Innate's chief executive says his Australian company is just a "little biotech at the wrong end of the world".

A small Australian pharmaceutical company is raising eyebrows in Washington DC and with the US media after it was linked to powerful players in Donald Trump's inner-circle, including the US president-elect's pick for Health Secretary Tom Price.

Innate Immunotherapeutics' chief executive Simon Wilkinson and chairman Michael Quinn said they had never heard of many of the prominent US investors who have bought stock in the company.

They told the New York Times they first learned about Price's involvement when the Wall Street Journal wrote about it last month.

Trump's congressional liaison, another influential Republican congressman Chris Collins, is listed on Innate's website as its biggest shareholder and sits on the board.

The New York Times described Innate as a company that "has no approved drugs and no backing from flashy venture capital firms, and trades for just over a dollar a share on the Australian Stock Exchange".
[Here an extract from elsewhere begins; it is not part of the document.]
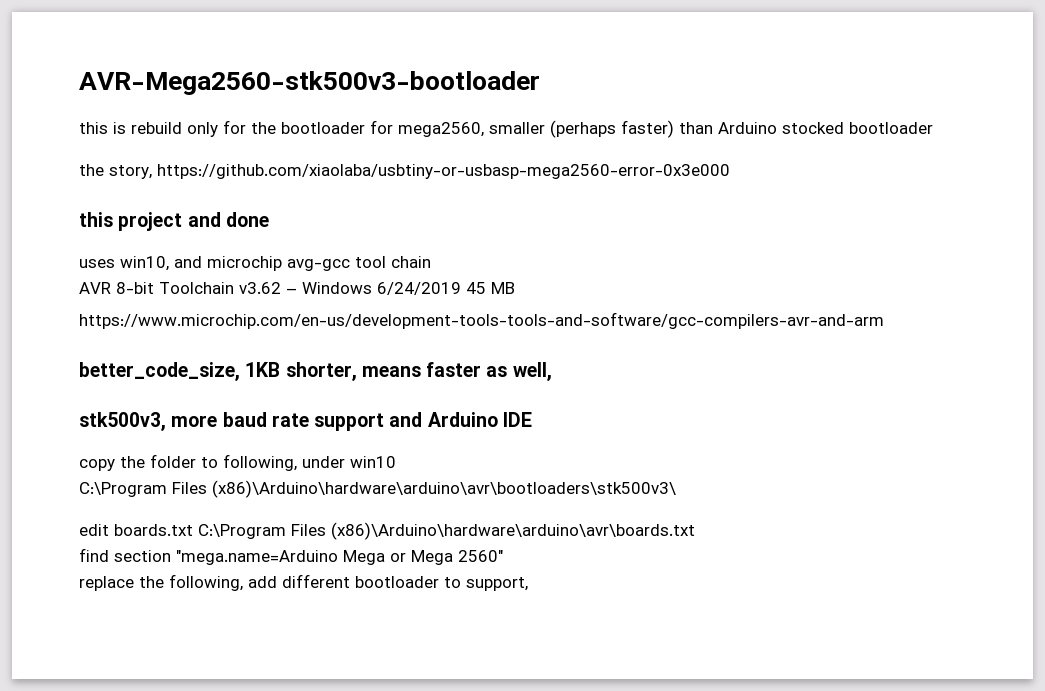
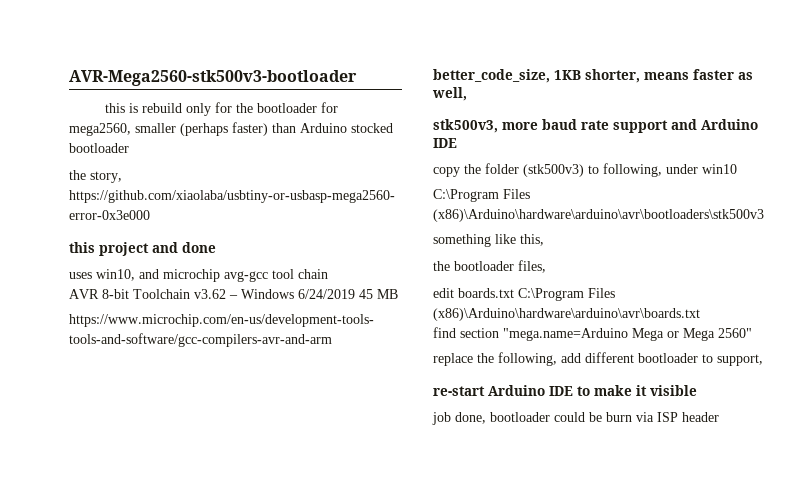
(196, 461) none -> [523,164,584,177] (stk500v3)
[212,480,676,498] (x86)\Arduino\hardware\arduino\avr\bootloaders\stk500v3\ -> [433,209,764,222] [433,234,544,247] [433,260,546,273] (x86)\Arduino\hardware\arduino\avr\bootloaders\stk500v3 // something like this, // the bootloader files,
(528, 584) none -> [433,385,697,396] [432,412,719,425] // re-start Arduino IDE to make it visible // job done, bootloader could be burn via ISP header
"But despite its unremarkable profile, Innate has some surprisingly influential boosters in Washington," the newspaper reported.

Price purchased shares of Innate four times in 2015 and 2016, according to financial disclosures, totalling between $US60,000 and $US110,000.

Collins has been a major shareholder since 2011 and, according to another US media organisation, PBS, has gradually increased his family's holding to about 20 per cent of the company.

Collins' children, Caitlin and Cameron, are Innate's third and fourth biggest shareholders, his chief of staff, Michael Hook, is also a top shareholder while Bill Paxon, a Washington lobbyist and former congressman, invested in the company.

Mr Price, Mr Hook and Mr Paxon bought stock in the company, which has offices in Sydney and Auckland, last year when Innate offered it at a discount in a private offering to "sophisticated US investors".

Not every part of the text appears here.